Trivalent Manganese in Dissolved Forms: Occurrence, Speciation, Reactivity and Environmental Geochemical Impact
WATER RESEARCH(2024)
Southern Univ Sci & Technol
Abstract
The cycling processes of elemental manganese (Mn), including the redox reactions of dissolved Mn(III) (dMn(III)), directly and indirectly influences the biogeochemical processes of many elements. Though increasing evidence indicates the widespread presence of dMn(III) mediates the fate of many elements, its role may be currently underestimated. There is both a lack of clear understanding of the historical research framework of dMn(III) and a systematic overview of its geochemical properties and detection methods. Therefore, the primary aim of this review is to outline the understanding of dMn(III) in multiple fields, including soil science, analytical chemistry, biochemistry, geochemistry, and water treatment, and summarize the formation pathways, species forms, and detection methods of dMn(III) in aquatic systems. This review considers how the characteristics of dMn(III), the intermediate formed in the single-electron reaction processes of Mn(II) oxidation and Mn(IV) reduction, determines its participation in environmental geochemical processes.
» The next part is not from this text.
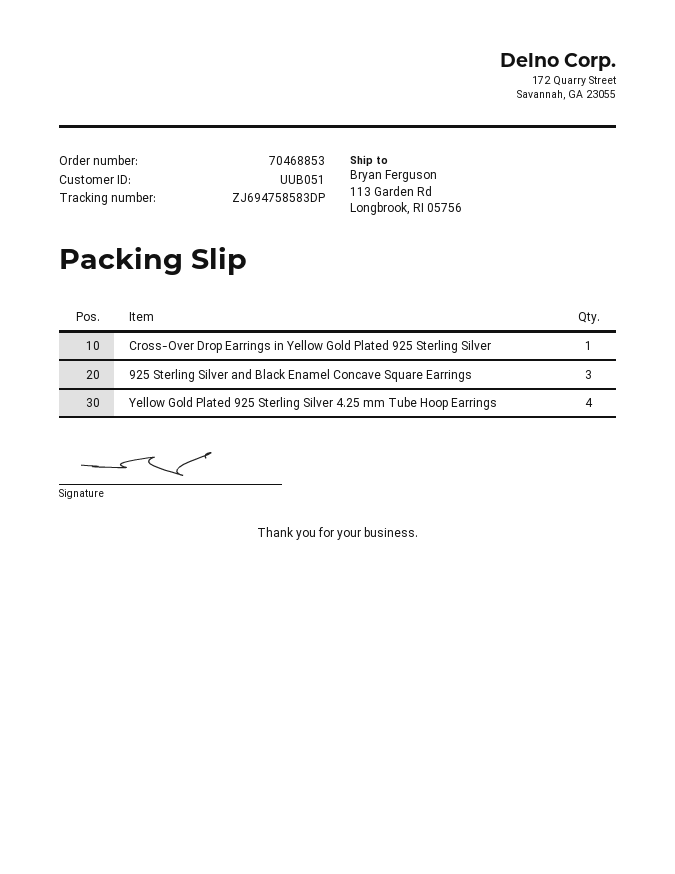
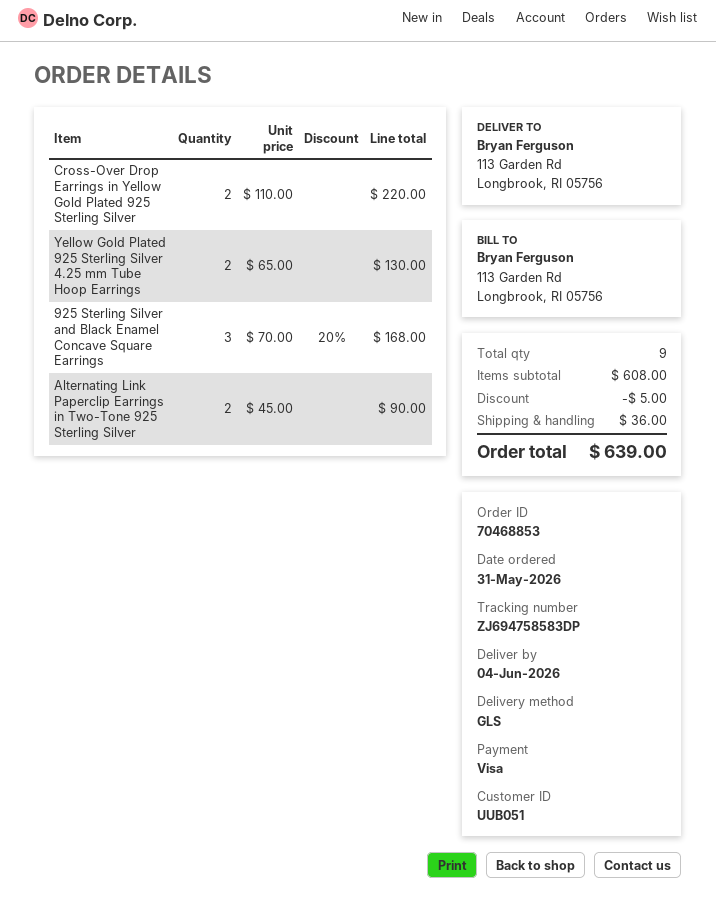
Cross-Over Drop Earrings in Yellow Gold Plated 925 Sterling Silver: 1 -> 2
Yellow Gold Plated 925 Sterling Silver 4.25 mm Tube Hoop Earrings: 4 -> 2
Alternating Link Paperclip Earrings in Two-Tone 925 Sterling Silver: none -> 2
Its widespread presence in diverse water systems and active redox properties coupling with various elements confirm its significant role in natural elemental geochemistry cycle and artificial water treatment processes. Therefore, further investigation into the role of dissolved Mn(III) in aquatic systems is warranted to unravel unexplored coupled elemental redox reaction processes mediated by dissolved Mn(III), filling in the gaps in our understanding of manganese environmental geochemistry, and providing a theoretical basis for recognizing the role of dMn(III) role in water treatment technologies.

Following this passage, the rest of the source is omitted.